A notable adaptation of the word 'multiplex' to the subject of biological macromolecules occurred with the introduction of a powerful karyotyping technique for human cytogenetics. 'Multiplex-fluorescence in situ hybridization' (M-FISH) assigns a spectral signature to each chromosome through specific combinations of different fluorochromes (Speicher et al., 1996). The concept behind M-FISH resembles the situation described above for the color mixtures resulting from fluorescent antibody labeling, and is more thoroughly explained here, under Nuclear Dots and Virtual Colors. Recently, 'multiplex' has come into more general usage in biology, implying the simultaneous identification of multiple molecular components of various preparations. This usage is close to its original sense in the world of electronics, where 'multiplex' conveys the idea of simultaneously transmitting multiple signals or messages through the same circuit. Large systems in which continuous streams of electronic data must be communicated, such as the space shuttle or the internet, rely on 'multiplexers' and 'demultiplexers' to send and recieve multiple messages over a single wire without mixing them up. In the context of detecting gene expression through in situ hybridization, one meaning of 'multiplex' could be drawn by the following analogy.
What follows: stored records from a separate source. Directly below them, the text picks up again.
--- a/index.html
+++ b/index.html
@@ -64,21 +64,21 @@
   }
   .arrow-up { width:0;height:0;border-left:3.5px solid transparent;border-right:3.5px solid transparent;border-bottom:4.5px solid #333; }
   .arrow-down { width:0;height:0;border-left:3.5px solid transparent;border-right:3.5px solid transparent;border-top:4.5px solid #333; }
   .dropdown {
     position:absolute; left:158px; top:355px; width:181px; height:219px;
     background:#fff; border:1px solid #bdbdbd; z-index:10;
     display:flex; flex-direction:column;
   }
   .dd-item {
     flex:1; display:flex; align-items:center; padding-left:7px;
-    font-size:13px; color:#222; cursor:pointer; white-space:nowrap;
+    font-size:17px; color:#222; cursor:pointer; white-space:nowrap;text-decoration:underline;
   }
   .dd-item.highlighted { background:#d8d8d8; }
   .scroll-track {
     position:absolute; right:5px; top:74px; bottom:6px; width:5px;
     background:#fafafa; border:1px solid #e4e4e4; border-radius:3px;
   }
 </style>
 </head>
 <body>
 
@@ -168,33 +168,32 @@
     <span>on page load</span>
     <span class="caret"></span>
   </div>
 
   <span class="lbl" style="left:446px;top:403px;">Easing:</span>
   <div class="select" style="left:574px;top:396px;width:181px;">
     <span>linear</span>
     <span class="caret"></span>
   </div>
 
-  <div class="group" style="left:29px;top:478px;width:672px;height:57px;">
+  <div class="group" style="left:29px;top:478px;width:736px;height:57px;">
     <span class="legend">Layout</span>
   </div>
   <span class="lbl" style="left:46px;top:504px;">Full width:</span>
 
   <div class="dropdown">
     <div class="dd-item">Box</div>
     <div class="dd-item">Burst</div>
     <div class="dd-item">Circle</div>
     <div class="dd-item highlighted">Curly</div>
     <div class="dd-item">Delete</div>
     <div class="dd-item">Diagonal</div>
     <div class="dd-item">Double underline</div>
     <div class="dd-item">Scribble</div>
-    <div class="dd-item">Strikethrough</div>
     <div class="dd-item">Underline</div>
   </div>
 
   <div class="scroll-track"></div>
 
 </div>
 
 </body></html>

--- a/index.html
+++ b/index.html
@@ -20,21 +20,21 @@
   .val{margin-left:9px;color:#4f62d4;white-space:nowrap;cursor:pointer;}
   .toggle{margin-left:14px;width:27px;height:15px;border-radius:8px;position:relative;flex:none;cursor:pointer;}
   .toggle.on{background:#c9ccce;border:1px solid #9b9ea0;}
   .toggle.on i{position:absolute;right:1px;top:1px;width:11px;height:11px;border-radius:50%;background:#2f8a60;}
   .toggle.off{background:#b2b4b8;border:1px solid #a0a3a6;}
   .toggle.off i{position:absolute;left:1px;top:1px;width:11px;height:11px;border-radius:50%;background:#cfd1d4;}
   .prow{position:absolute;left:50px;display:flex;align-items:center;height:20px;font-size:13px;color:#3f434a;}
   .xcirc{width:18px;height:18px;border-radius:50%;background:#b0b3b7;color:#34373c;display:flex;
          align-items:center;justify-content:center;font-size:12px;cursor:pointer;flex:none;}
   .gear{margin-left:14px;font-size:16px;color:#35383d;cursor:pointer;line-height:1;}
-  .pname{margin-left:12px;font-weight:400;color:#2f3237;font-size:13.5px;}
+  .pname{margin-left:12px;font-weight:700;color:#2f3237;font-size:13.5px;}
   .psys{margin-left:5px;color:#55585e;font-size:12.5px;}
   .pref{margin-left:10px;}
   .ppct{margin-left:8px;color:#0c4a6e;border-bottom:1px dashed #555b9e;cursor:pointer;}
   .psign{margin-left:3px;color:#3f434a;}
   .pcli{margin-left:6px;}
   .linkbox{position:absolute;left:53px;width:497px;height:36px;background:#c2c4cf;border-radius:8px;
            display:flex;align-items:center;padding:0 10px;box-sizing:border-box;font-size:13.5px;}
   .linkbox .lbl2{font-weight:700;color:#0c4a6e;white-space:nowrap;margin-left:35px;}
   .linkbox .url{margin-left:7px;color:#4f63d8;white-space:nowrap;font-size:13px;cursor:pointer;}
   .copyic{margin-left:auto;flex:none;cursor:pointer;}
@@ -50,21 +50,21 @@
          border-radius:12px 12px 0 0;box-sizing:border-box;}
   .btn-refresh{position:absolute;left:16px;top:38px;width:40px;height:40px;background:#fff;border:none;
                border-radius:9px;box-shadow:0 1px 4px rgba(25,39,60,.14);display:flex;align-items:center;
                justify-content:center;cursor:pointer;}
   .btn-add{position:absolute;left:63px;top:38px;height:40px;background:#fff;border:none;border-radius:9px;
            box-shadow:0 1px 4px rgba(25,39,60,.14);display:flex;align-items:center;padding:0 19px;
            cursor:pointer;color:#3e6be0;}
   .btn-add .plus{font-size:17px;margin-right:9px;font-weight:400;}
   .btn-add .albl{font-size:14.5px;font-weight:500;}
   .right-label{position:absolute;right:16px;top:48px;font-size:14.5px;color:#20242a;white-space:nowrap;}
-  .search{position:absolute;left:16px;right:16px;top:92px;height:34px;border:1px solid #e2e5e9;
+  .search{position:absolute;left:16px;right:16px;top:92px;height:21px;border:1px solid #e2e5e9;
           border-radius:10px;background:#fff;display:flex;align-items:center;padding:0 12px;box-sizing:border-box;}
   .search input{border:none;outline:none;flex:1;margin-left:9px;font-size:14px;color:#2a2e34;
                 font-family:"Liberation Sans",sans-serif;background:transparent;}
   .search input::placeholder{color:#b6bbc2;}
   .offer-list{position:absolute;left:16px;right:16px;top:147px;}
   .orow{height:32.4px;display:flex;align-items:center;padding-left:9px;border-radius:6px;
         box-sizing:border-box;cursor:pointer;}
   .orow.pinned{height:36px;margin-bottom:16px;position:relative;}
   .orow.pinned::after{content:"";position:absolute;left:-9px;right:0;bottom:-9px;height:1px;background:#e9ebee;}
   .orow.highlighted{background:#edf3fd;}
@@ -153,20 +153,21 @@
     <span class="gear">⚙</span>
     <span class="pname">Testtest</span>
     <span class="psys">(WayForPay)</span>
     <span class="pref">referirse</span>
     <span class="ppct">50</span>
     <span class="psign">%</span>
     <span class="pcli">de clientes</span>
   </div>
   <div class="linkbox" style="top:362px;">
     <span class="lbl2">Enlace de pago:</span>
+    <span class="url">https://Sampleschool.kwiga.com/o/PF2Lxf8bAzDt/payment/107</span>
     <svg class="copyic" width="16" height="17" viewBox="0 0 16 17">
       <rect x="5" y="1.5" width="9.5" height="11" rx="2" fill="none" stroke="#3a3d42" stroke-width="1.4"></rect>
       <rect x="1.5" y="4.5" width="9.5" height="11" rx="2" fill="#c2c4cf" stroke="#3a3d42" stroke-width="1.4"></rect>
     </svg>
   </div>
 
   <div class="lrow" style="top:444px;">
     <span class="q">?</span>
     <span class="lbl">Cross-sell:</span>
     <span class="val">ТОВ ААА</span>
A fixed embryo is like a single wire, and the expression patterns of all of the thousands of genes in that embryo are like many separate messages being transmitted. All of those messages are available to be read, or 'demultiplexed', off that embryo, but it is the choice of gene-specific probes that determines which of them actually are. Gene expression patterns are the messages; modified nucleotides, antibodies and fluorescent dyes are the devices that allow those messages to be independently received and recorded; and the goal of multiplex fluorescent mRNA in situ hybridization is to record as many of those messages as possible.
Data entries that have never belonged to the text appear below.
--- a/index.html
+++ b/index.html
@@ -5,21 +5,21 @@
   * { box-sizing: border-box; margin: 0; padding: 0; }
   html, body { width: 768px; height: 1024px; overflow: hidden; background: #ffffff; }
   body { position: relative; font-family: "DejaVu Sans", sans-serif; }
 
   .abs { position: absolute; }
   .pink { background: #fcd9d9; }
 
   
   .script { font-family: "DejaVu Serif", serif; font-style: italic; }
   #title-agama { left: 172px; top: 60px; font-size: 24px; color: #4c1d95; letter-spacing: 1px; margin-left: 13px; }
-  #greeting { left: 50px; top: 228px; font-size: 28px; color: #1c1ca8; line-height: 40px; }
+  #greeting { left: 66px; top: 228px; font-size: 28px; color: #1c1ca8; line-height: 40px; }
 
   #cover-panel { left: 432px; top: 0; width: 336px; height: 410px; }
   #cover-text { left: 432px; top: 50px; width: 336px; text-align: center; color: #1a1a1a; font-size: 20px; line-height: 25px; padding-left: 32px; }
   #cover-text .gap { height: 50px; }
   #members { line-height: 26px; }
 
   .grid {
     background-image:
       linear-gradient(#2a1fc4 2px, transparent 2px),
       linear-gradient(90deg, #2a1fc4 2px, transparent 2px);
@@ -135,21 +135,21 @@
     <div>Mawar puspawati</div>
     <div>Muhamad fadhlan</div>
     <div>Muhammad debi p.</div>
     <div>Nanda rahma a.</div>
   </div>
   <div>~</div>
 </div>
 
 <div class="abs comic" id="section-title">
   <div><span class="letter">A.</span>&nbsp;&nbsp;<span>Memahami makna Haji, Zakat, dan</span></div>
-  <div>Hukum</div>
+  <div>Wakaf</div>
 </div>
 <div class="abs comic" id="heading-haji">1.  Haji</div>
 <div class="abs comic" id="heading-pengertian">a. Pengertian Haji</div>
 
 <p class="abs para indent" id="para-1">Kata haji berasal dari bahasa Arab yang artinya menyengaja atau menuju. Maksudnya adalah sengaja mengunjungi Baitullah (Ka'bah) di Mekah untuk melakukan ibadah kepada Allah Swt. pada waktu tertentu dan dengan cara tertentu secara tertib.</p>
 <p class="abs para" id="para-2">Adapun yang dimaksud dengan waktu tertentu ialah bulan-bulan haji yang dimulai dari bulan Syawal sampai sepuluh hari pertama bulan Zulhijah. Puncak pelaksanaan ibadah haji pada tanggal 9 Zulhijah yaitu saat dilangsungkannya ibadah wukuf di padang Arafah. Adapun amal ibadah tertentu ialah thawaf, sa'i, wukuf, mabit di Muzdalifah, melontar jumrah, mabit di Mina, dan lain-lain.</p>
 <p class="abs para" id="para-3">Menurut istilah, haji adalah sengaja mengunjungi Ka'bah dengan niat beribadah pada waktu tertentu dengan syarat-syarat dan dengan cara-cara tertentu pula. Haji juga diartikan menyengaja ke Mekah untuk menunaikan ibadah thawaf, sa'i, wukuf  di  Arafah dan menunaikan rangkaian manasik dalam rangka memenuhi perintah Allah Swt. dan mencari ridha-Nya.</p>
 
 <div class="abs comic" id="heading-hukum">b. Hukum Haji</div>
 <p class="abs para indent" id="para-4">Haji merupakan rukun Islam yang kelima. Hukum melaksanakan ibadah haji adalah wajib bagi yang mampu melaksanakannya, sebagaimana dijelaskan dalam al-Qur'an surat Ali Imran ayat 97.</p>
'Multiplex fluorescent mRNA in situ hybridization' is thus the sum of methods by which the mRNA of multiple genes can be visualized with fluorescence in single specimens. The protocol presented here is an adaptation of a whole-mount in situ protocol used in the laboratories of Mike Levine (Jiang et al., 1991) and Steve Small (Kosman and Small, 1997). It incorporates fluorescent detection strategies that are based on protocols developed by Hughes and Krause (1998), and Wilkie and Davis (1998), mentioned above. By combining and extending these strategies, four expression patterns per embryo can be visualized, and this number probably will soon increase. For some thoughts on the motivation for developing this capability, please see Conclusions and Future Problems.